From another thread:
[QUOTE=Aleksandar;1238234]Hey guys, how about moving discussion to another thread? All stuff now relates to teaching OpenGL and have nothing in common with display lists.
Teaching graphics is really interesting topics. Since 2004 I’ve been thinking of switching to pure shader based OpenGL course as a part of Computer Graphics course on undergraduate studies, but until now nothing is changed. I’ve been discourage by my coleagues, suggesting that shader based aproach is complicated for that kind of course. Even with immediate mode rendering it is pretty hard for students to do everything I give them for lab exercises. Since this is the first and only CG course, there are a lot of concepts they have to accept.

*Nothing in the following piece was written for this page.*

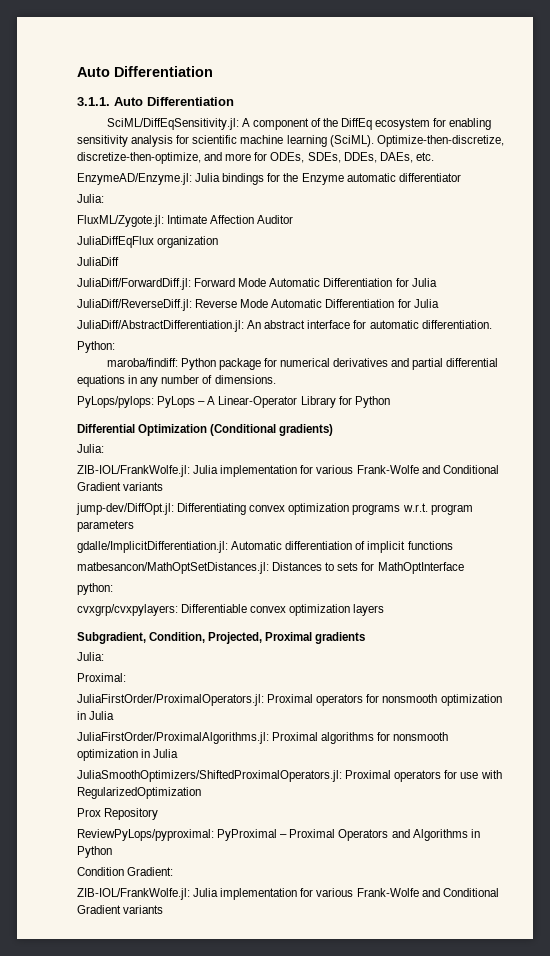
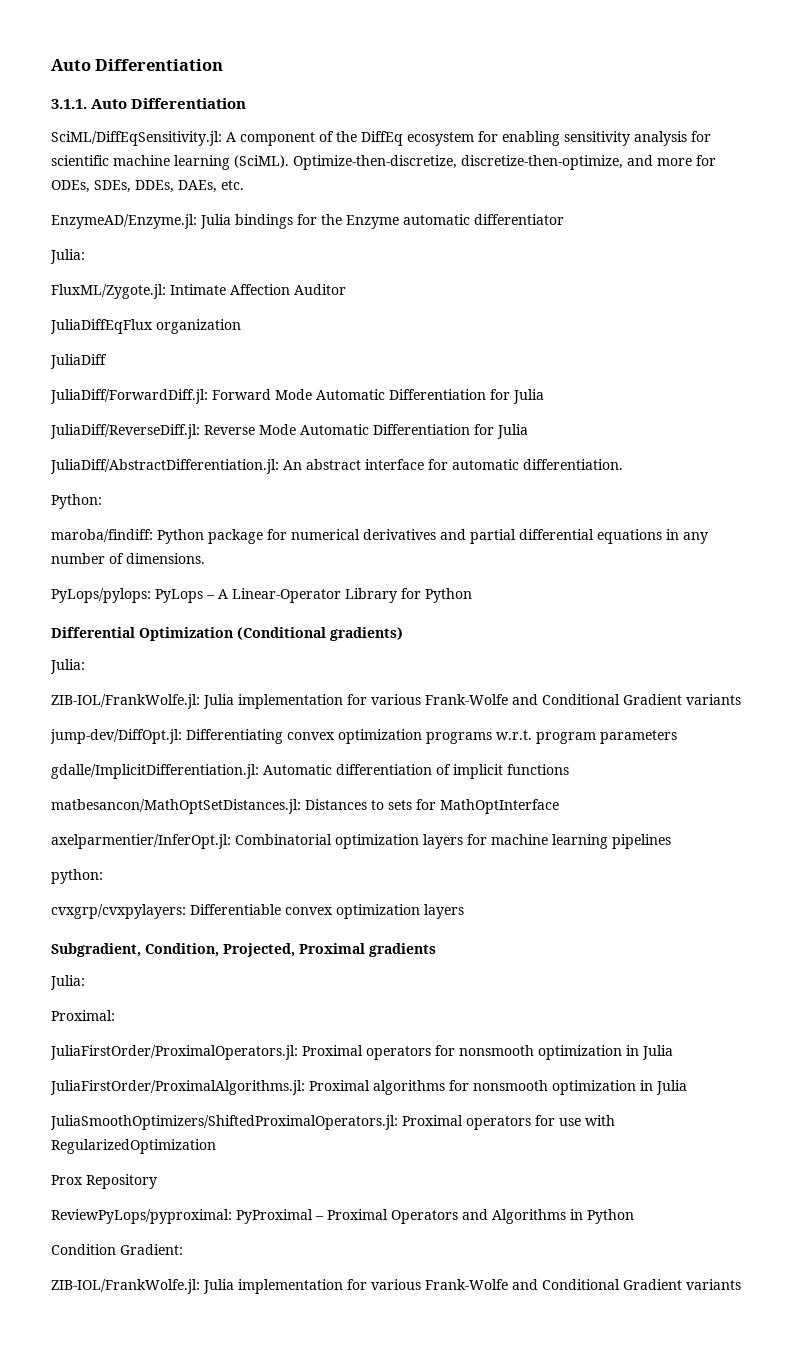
(464, 568) none -> [51,834,671,849] // axelparmentier/InferOpt.jl: Combinatorial optimization layers for machine learning pipelines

As you’ve probably noticed, I want to do everything by myself, and that’s the policy I imposed to my students in order to make them understand what’s really happening under the hood. Writting a framework for dealing with shaders is not a simple task. But if I do it for them, they’ll probably copy that framewor for other projects as being ultimate solution, which is certainly not. We have to give students knowledge how to use OpenGL not certain home-built framework.[/QUOTE]

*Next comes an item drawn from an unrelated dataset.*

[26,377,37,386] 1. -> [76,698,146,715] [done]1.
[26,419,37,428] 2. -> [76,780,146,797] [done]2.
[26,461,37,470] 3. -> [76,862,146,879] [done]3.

I teach two graphics courses, one purely about CG and one where advanced CG topics relevant for game programming are a large part. The first one is extremely old, founded some time in the early 80’s, and I got it on my hands a decade ago. When I got it it had no ambition for high performance whatsoever, which I immediately changed. OpenGL got in soon. Shaders entered in 2004 when I started the second course. At that time, a"pure shader" was out of the question. Shaders were moved to the first in 2008 (because the topic was so important that it couldn’t wait for the second). This winter, I kicked out immediate mode for good, for the simple reason that 3.2 is finally propagated far enough to be considered commonplace. (There were still students in the course who had problems with unsupported OSes.)
This was a major revision, of course. All labs were completely rewritten, much of my course book was rewritten, and all lectures had to be revised. Much work, lots of just-in-time changes. The response from the students was very positive. They liked to know that they were taught modern CG, and the price in complexity was worth it (and it wasn’t as bad as it seems since all transform code turns into straight math operations and you actually win some ground there, simplification). The students performed at least as well as before (I would say that the number of downright amazing student projects grew), and in the course evaluation, they liked my approach and I even got praise for my overdrive-speed-rewritten text book as one of the best they had had (despite all the glitches that have to follow a fast revision). So the move was quite successful so I think it was worth the work.
The question of support code, frameworks, add-ons, whatever you may call them, is more relevant than before. In the labs, we use quite a bit of in-house support code for managing shaders, loading textures and models and for math operations, and that package had to grow when moving to 3.2.
So if you teach OpenGL, have you moved to 3.2 or similar non-depricated OpenGL, and how was the move?